Your assignment. Starting at the first line of the entries, extract each line up to and including the one that contains "[115,225,159,241] Deepr ->", but leave out the pictures.

[Structured diff data]
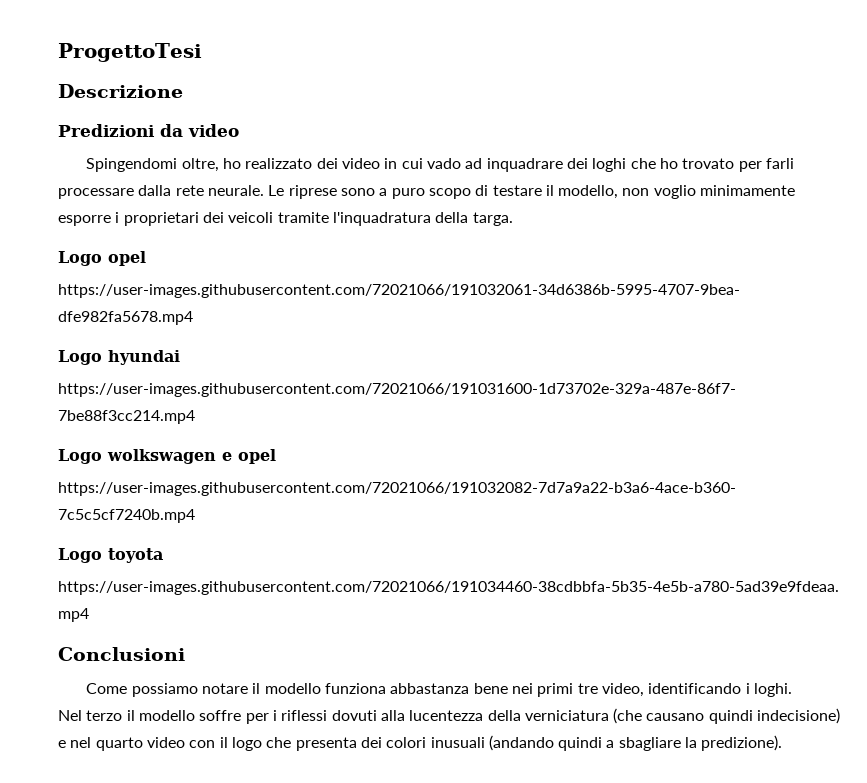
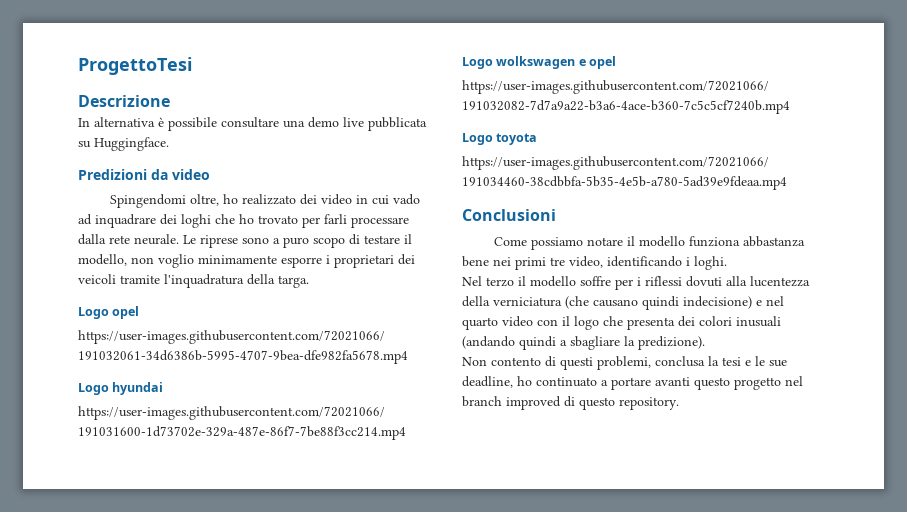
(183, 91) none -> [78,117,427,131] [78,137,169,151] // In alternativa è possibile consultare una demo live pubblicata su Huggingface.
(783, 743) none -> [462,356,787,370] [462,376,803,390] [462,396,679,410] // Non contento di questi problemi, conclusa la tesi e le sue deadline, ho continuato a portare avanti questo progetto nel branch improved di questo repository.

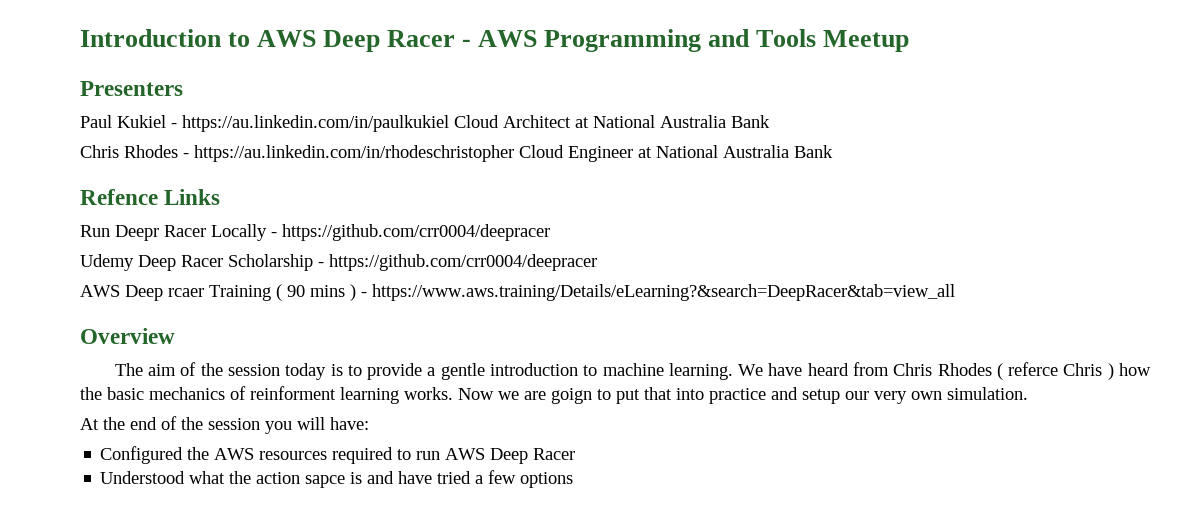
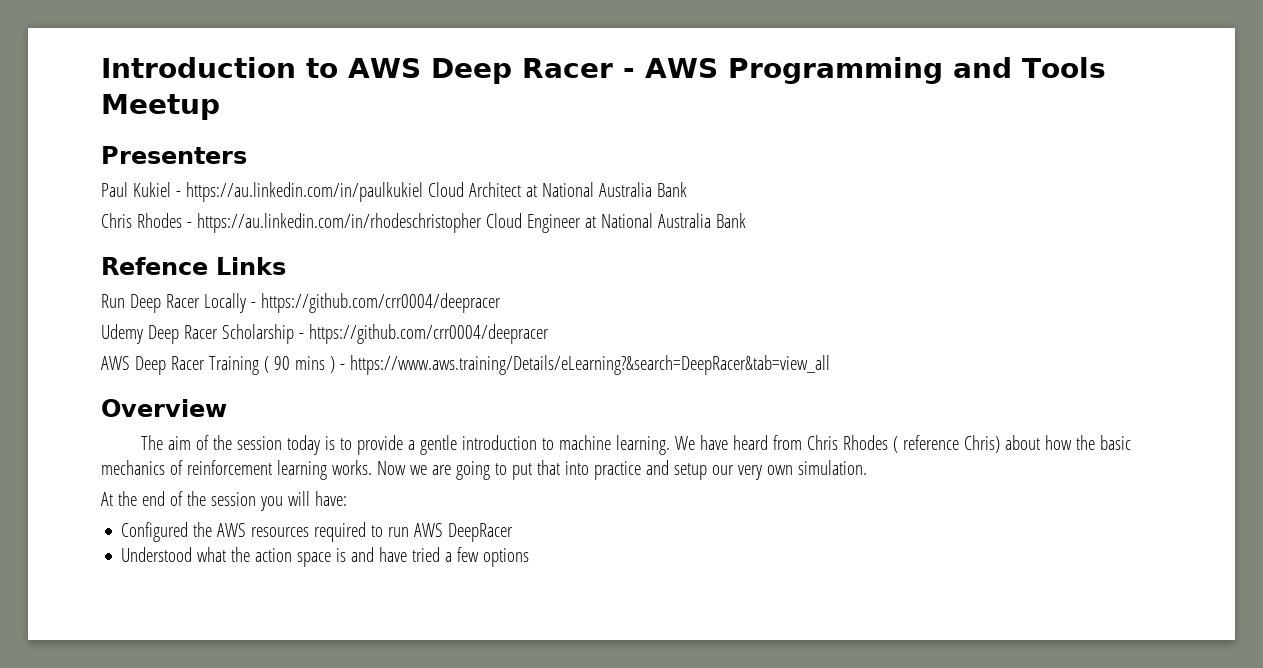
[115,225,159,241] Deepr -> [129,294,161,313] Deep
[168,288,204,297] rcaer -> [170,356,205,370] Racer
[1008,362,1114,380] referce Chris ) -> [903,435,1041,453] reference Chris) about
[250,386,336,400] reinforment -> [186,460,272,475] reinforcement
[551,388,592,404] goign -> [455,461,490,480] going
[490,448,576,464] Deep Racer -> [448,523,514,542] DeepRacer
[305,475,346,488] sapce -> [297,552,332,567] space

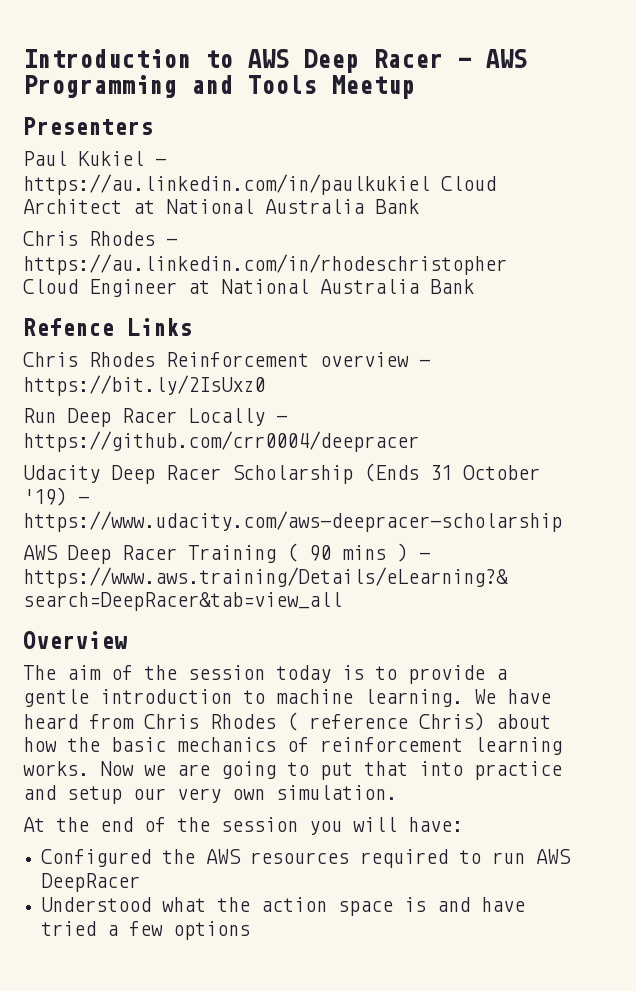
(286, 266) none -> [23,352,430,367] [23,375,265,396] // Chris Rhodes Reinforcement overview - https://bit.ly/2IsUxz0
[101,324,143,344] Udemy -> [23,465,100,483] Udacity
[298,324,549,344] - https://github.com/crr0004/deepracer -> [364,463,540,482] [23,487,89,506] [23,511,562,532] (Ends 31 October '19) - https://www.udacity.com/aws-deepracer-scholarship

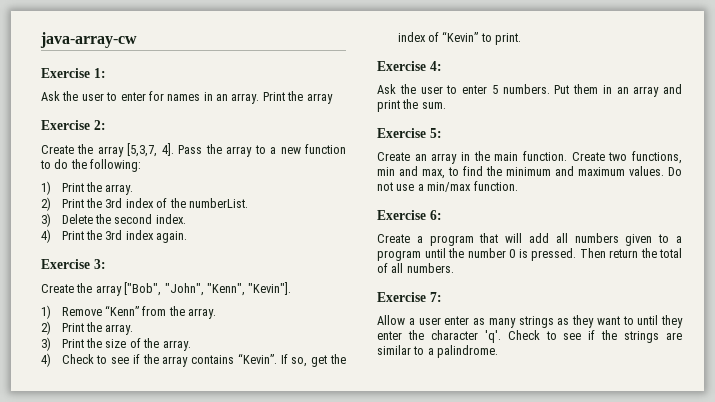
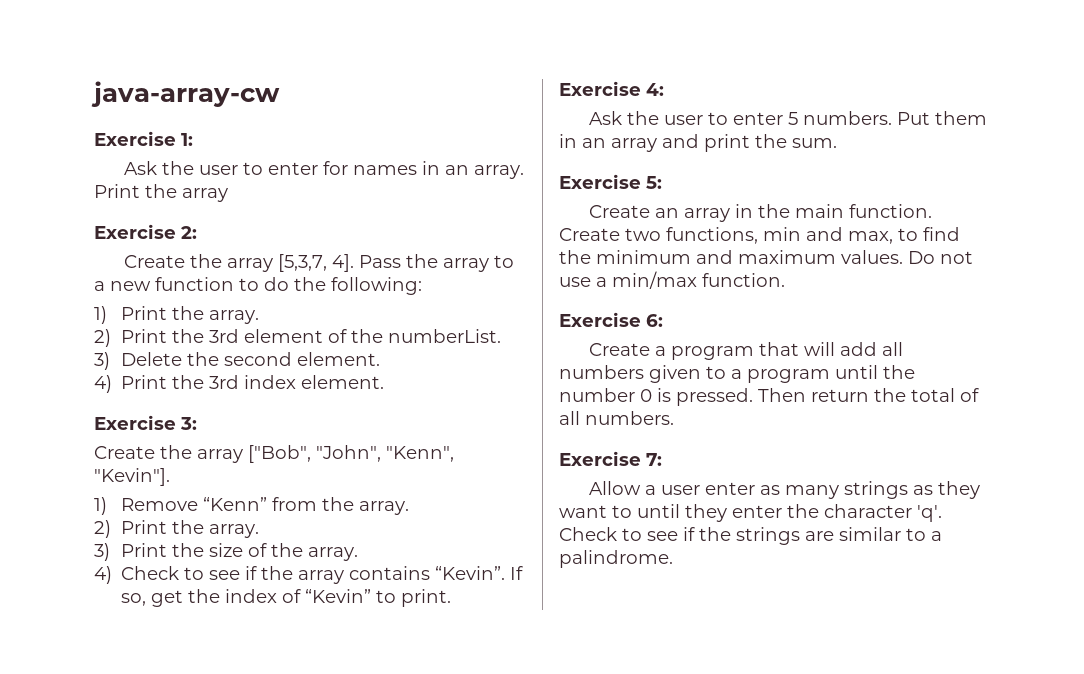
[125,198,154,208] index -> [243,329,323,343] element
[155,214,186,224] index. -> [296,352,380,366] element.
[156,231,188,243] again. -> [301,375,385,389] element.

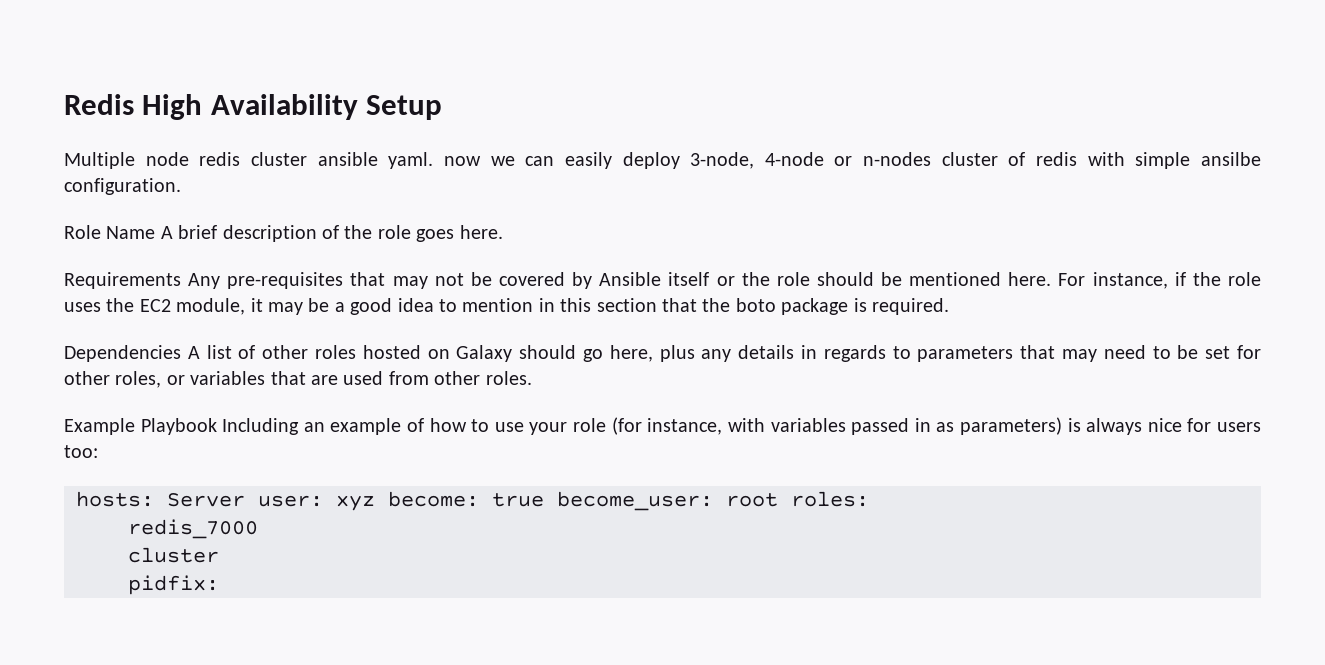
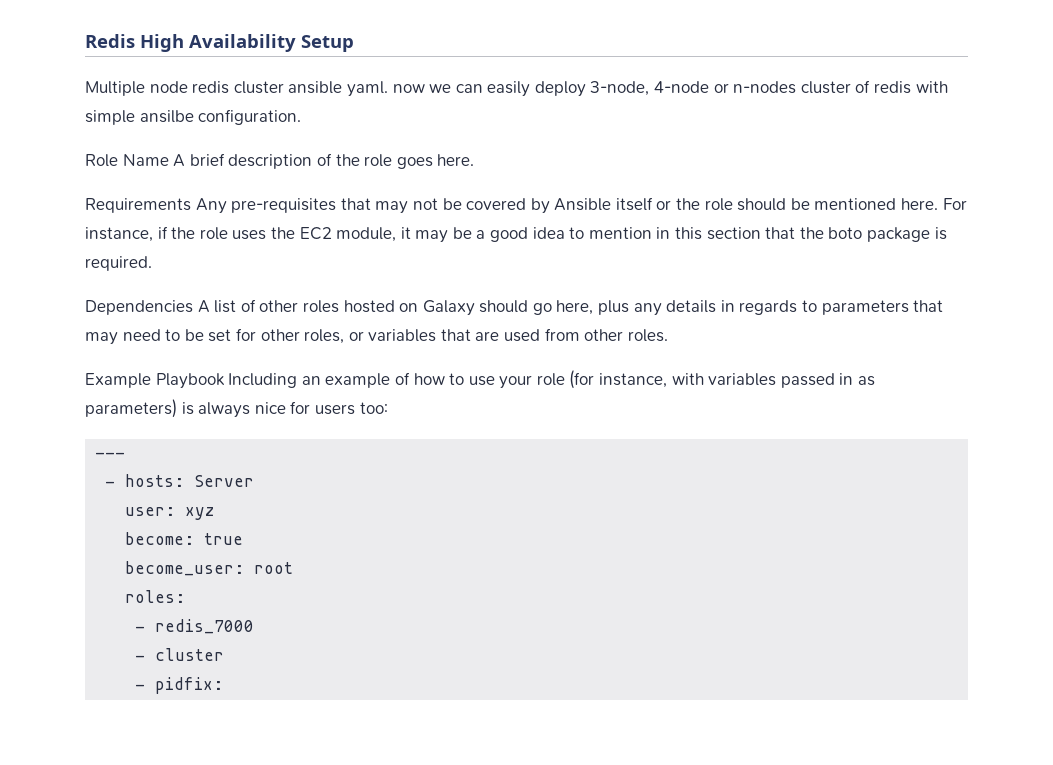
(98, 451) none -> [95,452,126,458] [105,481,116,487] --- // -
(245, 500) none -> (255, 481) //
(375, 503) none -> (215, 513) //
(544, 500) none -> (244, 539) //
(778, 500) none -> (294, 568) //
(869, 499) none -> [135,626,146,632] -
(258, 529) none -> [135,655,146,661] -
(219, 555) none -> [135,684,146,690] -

Output for this exercise.
(183, 91) none -> [78,117,427,131] [78,137,169,151] // In alternativa è possibile consultare una demo live pubblicata su Huggingface.
(783, 743) none -> [462,356,787,370] [462,376,803,390] [462,396,679,410] // Non contento di questi problemi, conclusa la tesi e le sue deadline, ho continuato a portare avanti questo progetto nel branch improved di questo repository.

[115,225,159,241] Deepr -> [129,294,161,313] Deep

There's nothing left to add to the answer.